RECORDED INFORMATION:
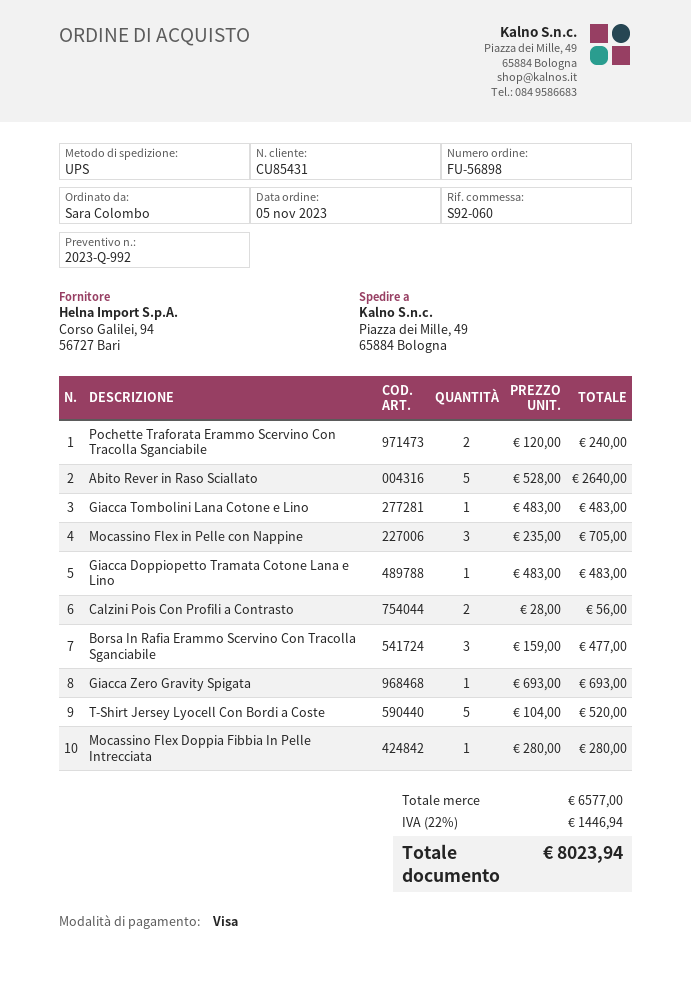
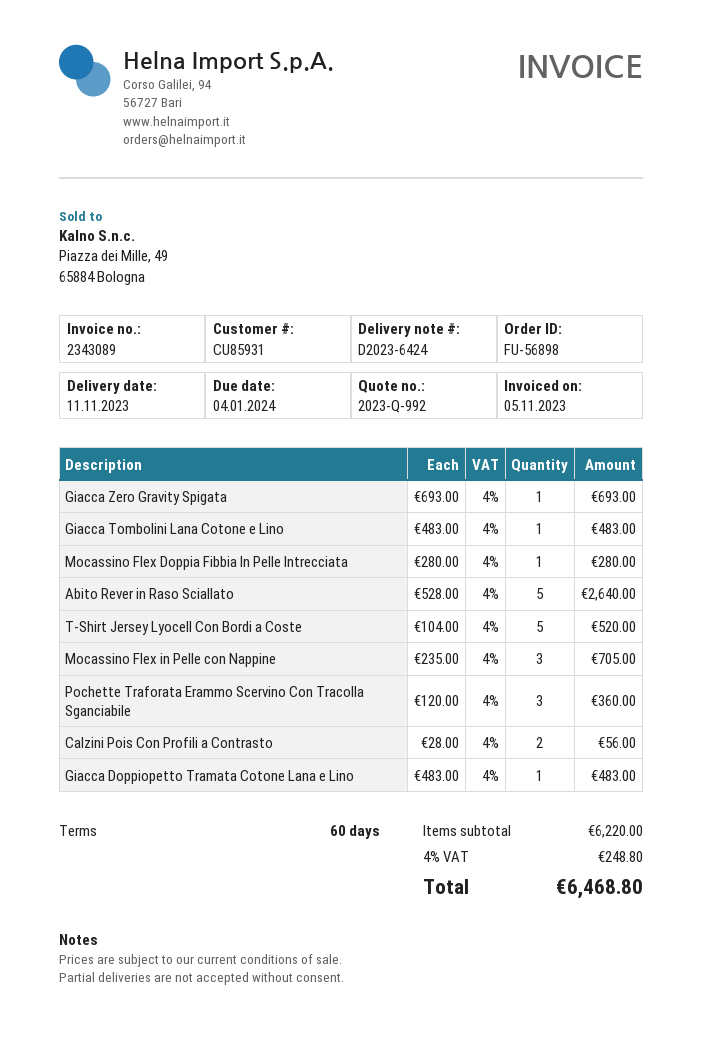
customer number: CU85431 -> CU85931
Pochette Traforata Erammo Scervino Con Tracolla Sganciabile: 2 x 120.00 = 240.00 -> 3 x 120.00 = 360.00
Borsa In Rafia Erammo Scervino Con Tracolla Sganciabile: 3 x 159.00 = 477.00 -> none
subtotal: 6577.00 -> 6220.00
tax: 22% = 1446.94 -> 4% = 248.80
total: 8023.94 -> 6468.80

ABOUT THIS TASK:
Transcribe the material exactly, keeping every word and none of the pictures.

RESULT OF THIS TASK:
customer number: CU85431 -> CU85931
Pochette Traforata Erammo Scervino Con Tracolla Sganciabile: 2 x 120.00 = 240.00 -> 3 x 120.00 = 360.00
Borsa In Rafia Erammo Scervino Con Tracolla Sganciabile: 3 x 159.00 = 477.00 -> none
subtotal: 6577.00 -> 6220.00
tax: 22% = 1446.94 -> 4% = 248.80
total: 8023.94 -> 6468.80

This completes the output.